As illustrated in FIG. 6A, the insertion part 32aa is inserted into the through hole 80. The insertion part 32aa is longer than the porous part 8 and protrudes from the lower end of the porous part 8.

The tubular part 81 is inserted into the through hole 32c, and as illustrated in FIG. 6B, the lower end of the insertion part 32aa protruding from the bottom surface of the fixed spring 32 is flattened or fused to fix the porous part 8 to the fixed spring 32. This process is preferably performed such that the porous part 8 is present between the insertion part 32aa and the fixed spring 32, and the insertion part 32aa does not directly contact the fixed spring 32.

As illustrated in FIG. 6B, the porous part 8 includes a region J1 positioned between the upper surface of the fixed spring 32 and the fixed contact 32a and a region J2 positioned between the lower surface of the fixed spring 32 and a flattened portion H of the insertion part 32aa. A transfer contact can be implemented by using the flattened portion H as a movable contact.

In the variation described above, the porous part 8 may also be provided between the movable spring 31 and the movable contact 31a.

Electromagnetic relays according to the embodiments are described above. However, the present invention is not limited to the specifically disclosed embodiments, and variations and modifications may be made without departing from the scope of the present invention. Also, the first through third embodiments and the variation may be combined in any appropriate manner.

An aspect of this disclosure makes it possible to reduce the noise generated when contacts of an electromagnetic relay contact each other while maintaining the contact resistance between the contacts at a low level, and thereby makes it possible to provide a quiet, high-performance electromagnetic relay.

Claims

1. An electromagnetic relay, comprising:

an electromagnet;

an armature configured to be attracted and moved by the electromagnet; and

a contact including a fixed contact, a movable contact that is brought into contact with and moved away from the fixed contact by the movement of the armature, and a porous part that is formed of a porous metal.

2. The electromagnetic relay as claimed in claim 1, wherein

the contact further includes a movable spring to which the movable contact is attached, and a fixed spring to which the fixed contact is attached; and

the porous part is provided in at least one of a position between the movable contact and the movable spring and a position between the fixed contact and the fixed spring.

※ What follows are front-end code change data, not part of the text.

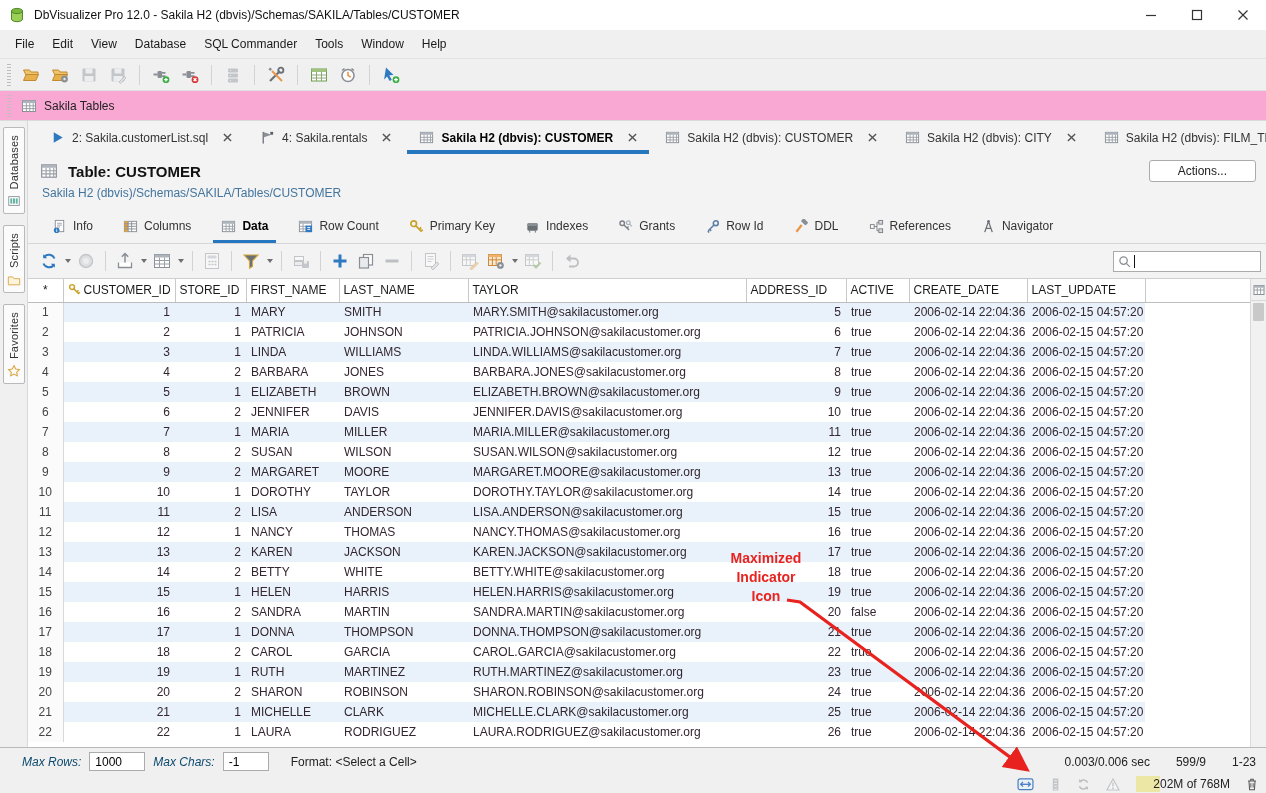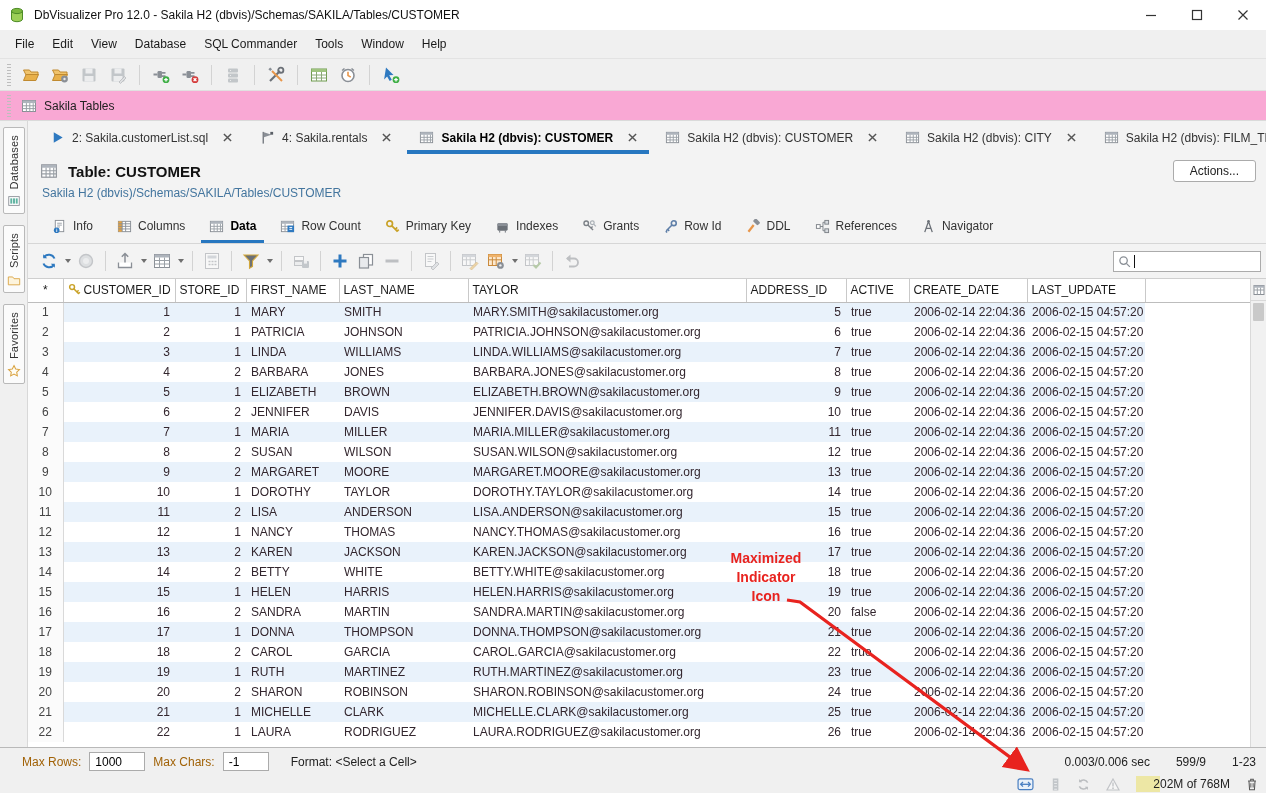--- a/index.html
+++ b/index.html
@@ -55,7 +55,7 @@
   .obj-title-row svg { width:18px; height:18px; }
   .obj-title { font-size:15px; font-weight:bold; color:#111; }
   .breadcrumb { margin:6px 0 0 2px; color:#43759e; }
-  .actions-btn { position:absolute; right:10px; top:6px; background:#fff; border:1px solid #ababab; border-radius:3px; padding:3px 16px; font-size:12px; color:#222; }
+  .actions-btn { position:absolute; right:10px; top:6px; background:#fff; border:1px solid #ababab; border-radius:3px; padding:3px 28px; font-size:12px; color:#222; }
 
   
   .subtabs { height:35px; display:flex; align-items:stretch; padding-left:12px; border-bottom:1px solid #d6d6d6; }

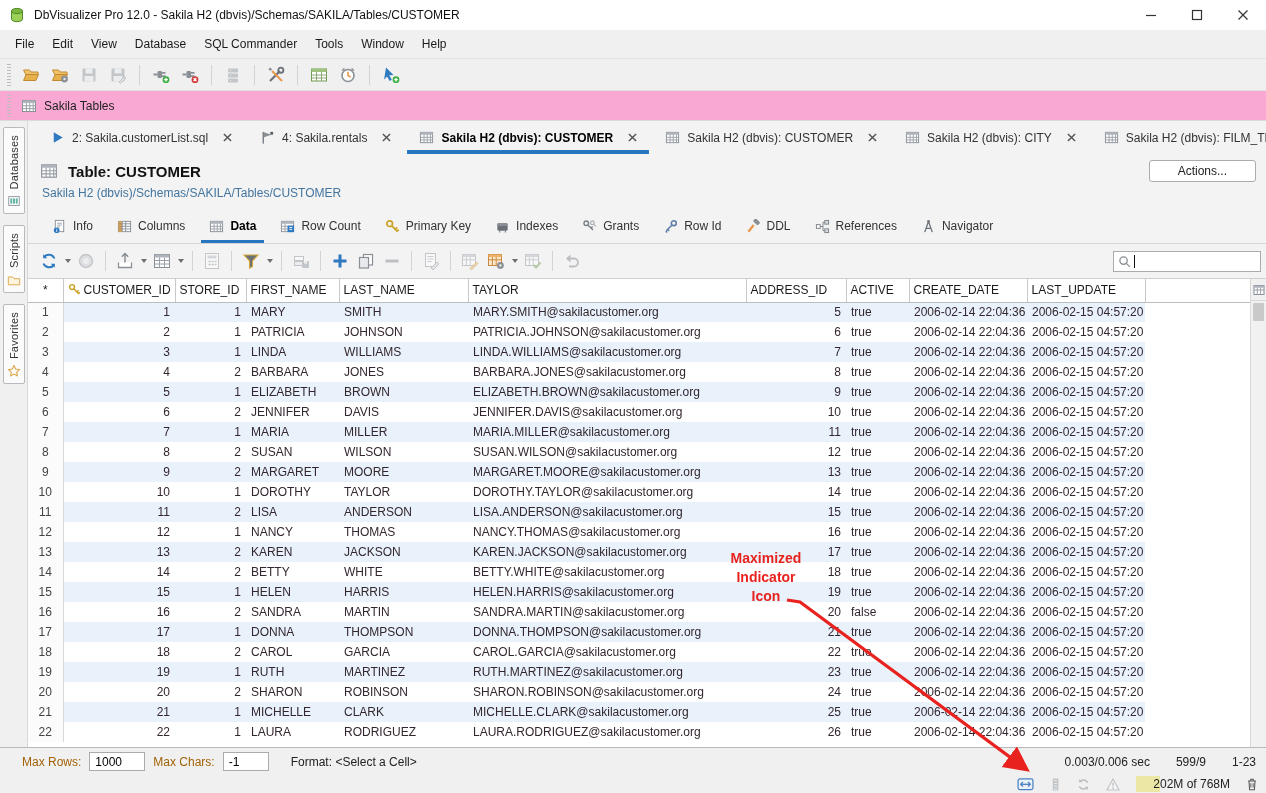--- a/index.html
+++ b/index.html
@@ -58,7 +58,7 @@
   .actions-btn { position:absolute; right:10px; top:6px; background:#fff; border:1px solid #ababab; border-radius:3px; padding:3px 28px; font-size:12px; color:#222; }
 
   
-  .subtabs { height:35px; display:flex; align-items:stretch; padding-left:12px; border-bottom:1px solid #d6d6d6; }
+  .subtabs { height:35px; display:flex; align-items:stretch; gap:6px; padding-left:12px; border-bottom:1px solid #d6d6d6; }
   .subtab { display:flex; align-items:center; gap:6px; padding:0 12px; position:relative; color:#333; }
   .subtab svg { width:15px; height:15px; }
   .subtab.active .st-lbl { font-weight:bold; color:#000; }

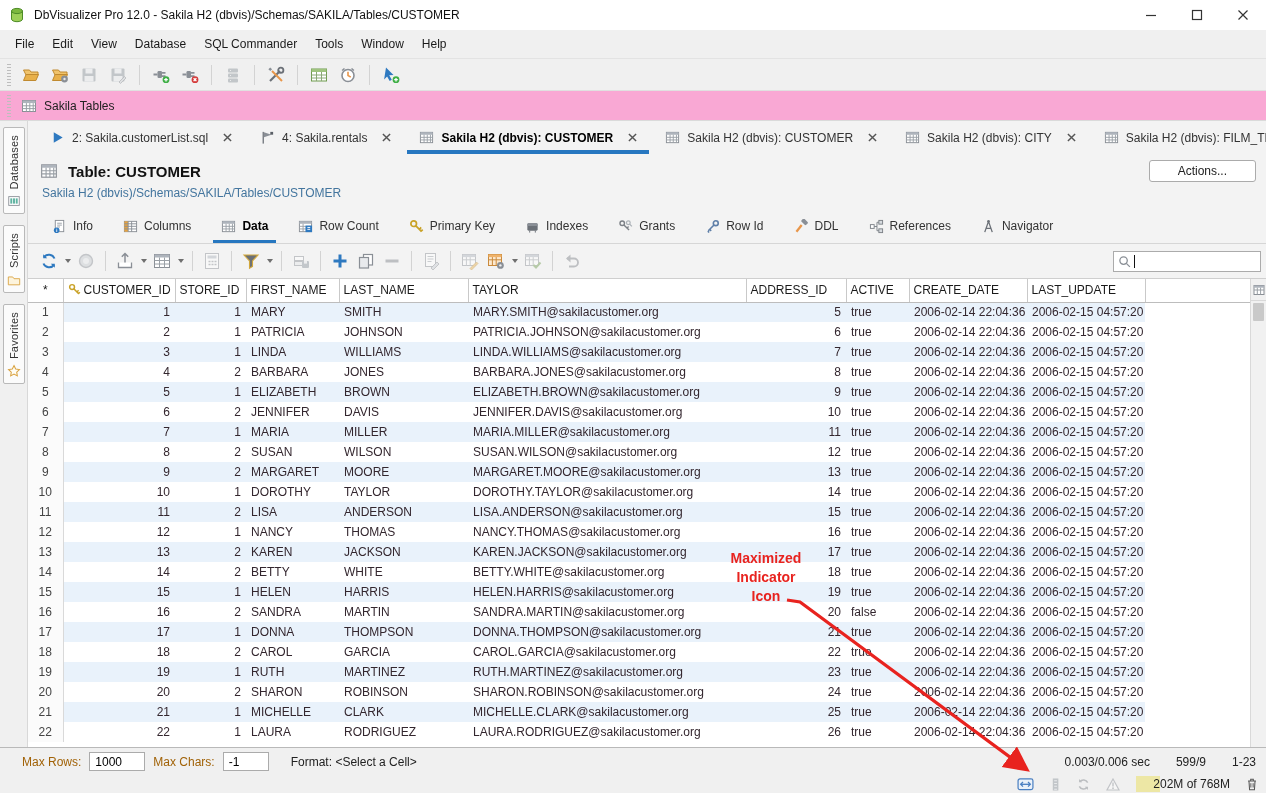--- a/index.html
+++ b/index.html
@@ -96,7 +96,7 @@
 
   
   .gridfooter { height:28px; background:#f0f0f0; border-top:1px solid #b9b9b9; display:flex; align-items:center; padding:0 10px 0 22px; gap:8px; }
-  .gridfooter label { color:#a16207; }
+  .gridfooter label { color:#0c4a6e;font-style:italic; }
   .gridfooter input { height:19px; border:1px solid #ababab; background:#fff; font-size:12px; font-family:"Liberation Sans",sans-serif; padding:0 5px; }
   .in-maxrows { width:56px; }
   .in-maxchars { width:46px; }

3. The electromagnetic relay as claimed in claim 1, wherein

the contact further includes a movable spring to which the movable contact is attached, and a fixed spring to which the fixed contact is attached; and

the fixed spring is the porous part.

4. An electromagnetic relay, comprising:

an electromagnet;

an armature configured to be attracted and moved by the electromagnet; and

a contact including a movable contact, a movable spring to which the movable contact is attached, a fixed contact, and a fixed spring to which the fixed contact is attached,

wherein multiple holes are formed in at least one of the movable spring and the fixed spring.